REQUIRED WORK :: Output every line below without omitting or altering anything.

SOURCE MATERIAL ::
- - -

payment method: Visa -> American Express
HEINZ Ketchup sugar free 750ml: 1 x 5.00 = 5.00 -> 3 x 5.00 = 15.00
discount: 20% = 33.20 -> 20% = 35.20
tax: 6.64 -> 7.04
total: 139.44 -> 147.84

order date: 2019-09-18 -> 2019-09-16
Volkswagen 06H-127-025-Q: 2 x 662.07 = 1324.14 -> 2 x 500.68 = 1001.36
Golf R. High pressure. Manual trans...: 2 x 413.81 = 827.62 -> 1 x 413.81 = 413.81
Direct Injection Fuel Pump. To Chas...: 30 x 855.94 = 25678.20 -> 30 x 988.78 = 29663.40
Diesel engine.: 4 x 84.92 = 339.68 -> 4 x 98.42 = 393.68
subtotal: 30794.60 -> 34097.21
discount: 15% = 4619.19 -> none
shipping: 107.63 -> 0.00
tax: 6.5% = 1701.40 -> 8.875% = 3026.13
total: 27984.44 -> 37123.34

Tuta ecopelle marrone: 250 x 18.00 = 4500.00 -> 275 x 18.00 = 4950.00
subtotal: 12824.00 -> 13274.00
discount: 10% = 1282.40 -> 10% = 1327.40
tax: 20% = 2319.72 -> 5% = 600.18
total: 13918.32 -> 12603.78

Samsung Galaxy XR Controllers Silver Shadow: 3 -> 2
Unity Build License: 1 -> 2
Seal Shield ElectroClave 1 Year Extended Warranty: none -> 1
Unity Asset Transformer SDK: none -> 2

- - -

WRITTEN SOLUTION ::
payment method: Visa -> American Express
HEINZ Ketchup sugar free 750ml: 1 x 5.00 = 5.00 -> 3 x 5.00 = 15.00
discount: 20% = 33.20 -> 20% = 35.20
tax: 6.64 -> 7.04
total: 139.44 -> 147.84

order date: 2019-09-18 -> 2019-09-16
Volkswagen 06H-127-025-Q: 2 x 662.07 = 1324.14 -> 2 x 500.68 = 1001.36
Golf R. High pressure. Manual trans...: 2 x 413.81 = 827.62 -> 1 x 413.81 = 413.81
Direct Injection Fuel Pump. To Chas...: 30 x 855.94 = 25678.20 -> 30 x 988.78 = 29663.40
Diesel engine.: 4 x 84.92 = 339.68 -> 4 x 98.42 = 393.68
subtotal: 30794.60 -> 34097.21
discount: 15% = 4619.19 -> none
shipping: 107.63 -> 0.00
tax: 6.5% = 1701.40 -> 8.875% = 3026.13
total: 27984.44 -> 37123.34

Tuta ecopelle marrone: 250 x 18.00 = 4500.00 -> 275 x 18.00 = 4950.00
subtotal: 12824.00 -> 13274.00
discount: 10% = 1282.40 -> 10% = 1327.40
tax: 20% = 2319.72 -> 5% = 600.18
total: 13918.32 -> 12603.78

Samsung Galaxy XR Controllers Silver Shadow: 3 -> 2
Unity Build License: 1 -> 2
Seal Shield ElectroClave 1 Year Extended Warranty: none -> 1
Unity Asset Transformer SDK: none -> 2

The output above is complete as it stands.